Review for NeurIPS paper: Computing Valid p-value for Optimal Changepoint by Selective Inference using Dynamic Programming

NeurIPS 2020

Computing Valid p-value for Optimal Changepoint by Selective Inference using Dynamic Programming

Review 1

Summary and Contributions: The manuscript focuses on detecting change points and presents a novel method for computing p-values estimated from CPs detected through dynamic programming. The p-values are computed under a selective inference framework, producing valid p-values.

Strengths: The theoretical presentation is good and the DP algorithm is a computationally feasible algorithm as demonstrated in the empirical evaluation when applied to real world datasets. The algorithm is novel and solves a widely applicable problem. This work is very relevant to the NurIPS community due to the generality of the problem and practicality of the DP solution.

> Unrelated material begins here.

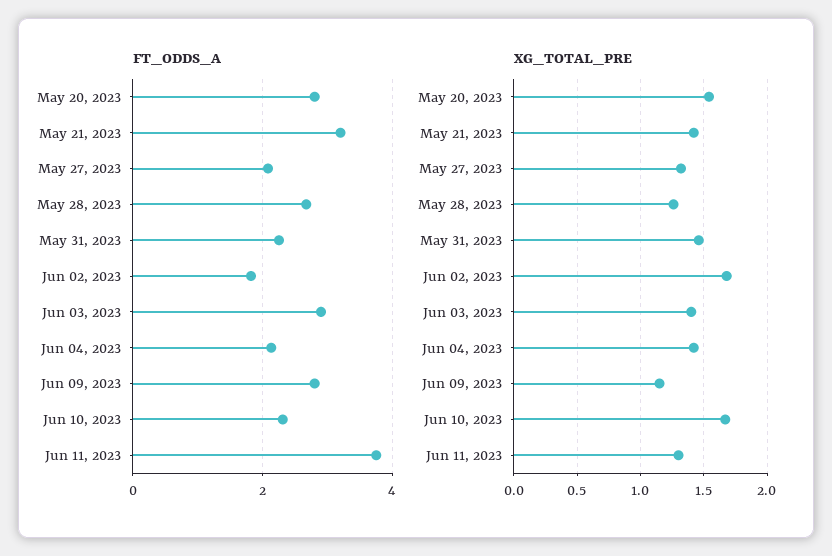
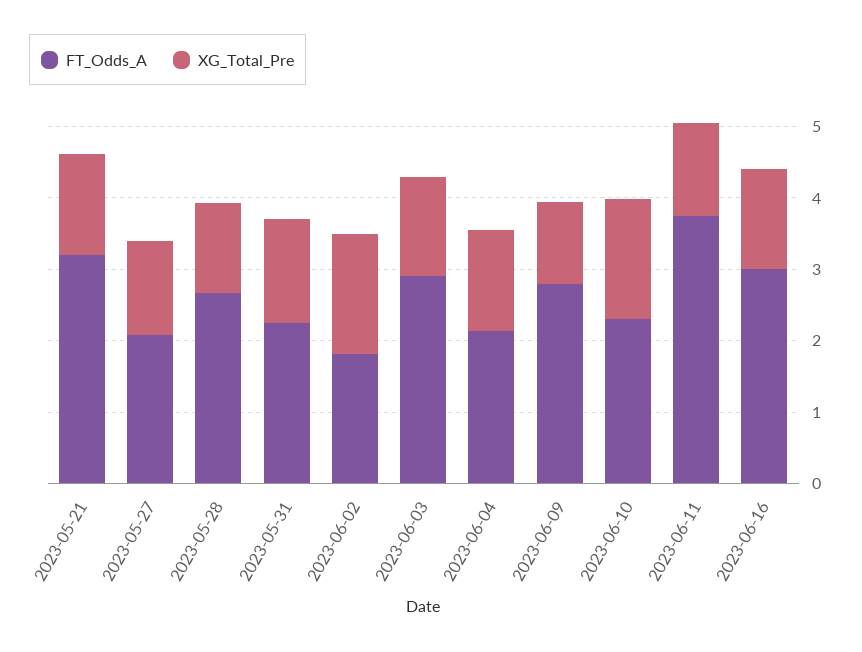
FT_ODDS_A, May 20, 2023: 2.8 -> none
XG_TOTAL_PRE, May 20, 2023: 1.55 -> none
FT_ODDS_A, 2023-06-16: none -> 3
XG_TOTAL_PRE, 2023-06-16: none -> 1.4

Weaknesses: The experiment section is very short, leaving all details to the appendix. Interpretation of the presented results is therefore very difficult. It would be great if some space was found for some minimal information about the experimental setup, which would increase clarity significantly. As it stands, the real world experiments are especially difficult to interpret.

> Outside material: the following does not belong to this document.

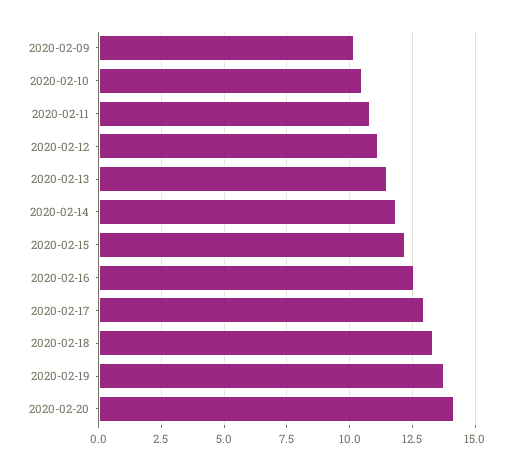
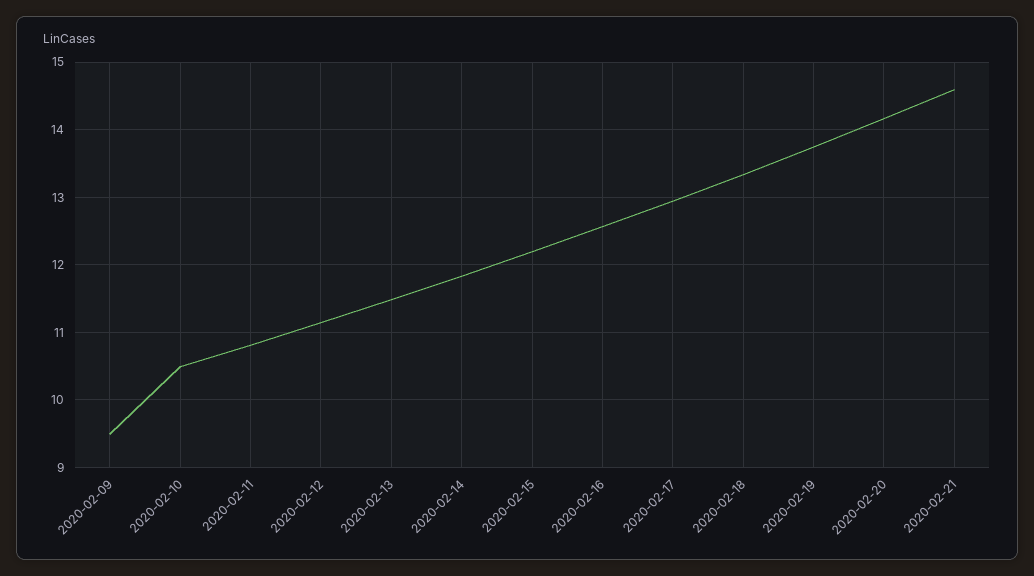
2020-02-09: 10.25 -> 9.5
2020-02-21: none -> 14.6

Correctness: The claims are well explained and the method is solid. The empirical methodology is also good.

Clarity: The paper is easy to follow, however the empirical results are under detailed. A little bit more detail would go a long way to improving the clarity of the manuscript.

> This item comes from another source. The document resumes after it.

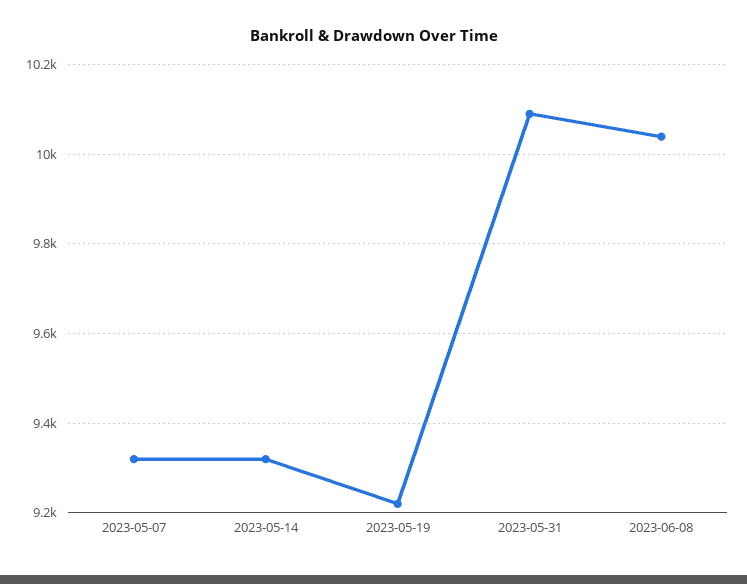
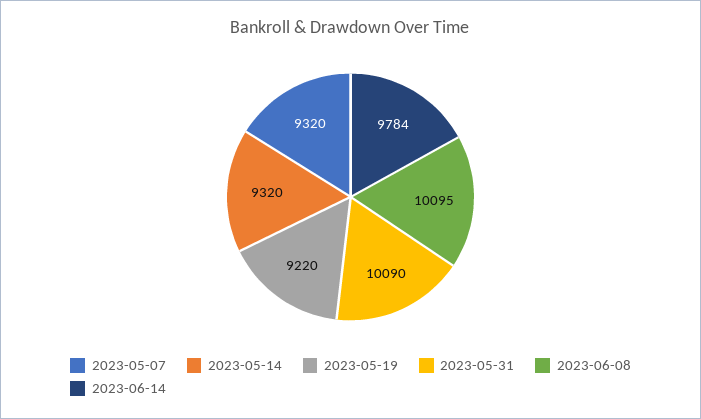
2023-06-08: 10040 -> 10095
2023-06-14: none -> 9784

Relation to Prior Work: The manuscript is well placed within existing literature.

Reproducibility: Yes

Additional Feedback: This was a great read and a great method. Are you planning on releasing an implementation? Given the generality of the problem and the excellent results I'd imagine an implementation would be widely used.

Review 2

Summary and Contributions: Update after reading the author rebuttal: I'd like to thank the authors for their detailed rebuttal. I appreciate that they aim to expand the experimental section and related work, and simplify the notation and descriptions where possible. I certainly think these changes can make the paper even more accessible and hope that the authors will also incorporate the other suggestions made to improve the manuscript. With regards to the runtime shown in Figure 7, I am still not convinced this is "almost linear": connecting the mean of the boxplots does not seem to give a linear relationship, but more likely a quadratic one. I'd recommend the authors fit a polynomial to this data and work out whether it is linear or quadratic in the number of samples. The runtime of the method is still very reasonable, so it wouldn't be a problem if it is actually quadratic, but its possible to be scientific about this and simply report, for instance, "we find the runtime complexity in practice is O(N^alpha K^beta)" for some values of alpha and beta. It would also be good if the authors can clarify in the manuscript that the pruning steps do not remove the theoretical exponential runtime complexity. I appreciate that the authors have responded to my comments on the broader impact statement and hope they will incorporate the nuance they provide in their rebuttal in the revised manuscript. --- Change point detection algorithms generally return a set of detected change points. This paper describes a method for estimating the p-values associated with the change points detected through optimal partitioning. The main challenge in this problem is that using the same data for detecting change points and computing p-values leads to biased results. To overcome this the authors present a theoretical treatment of selective inference applied to optimal partitioning, which allows for exactly estimating the p-values associated with the detected change points. The resulting algorithm is evaluated on synthetic and real datasets.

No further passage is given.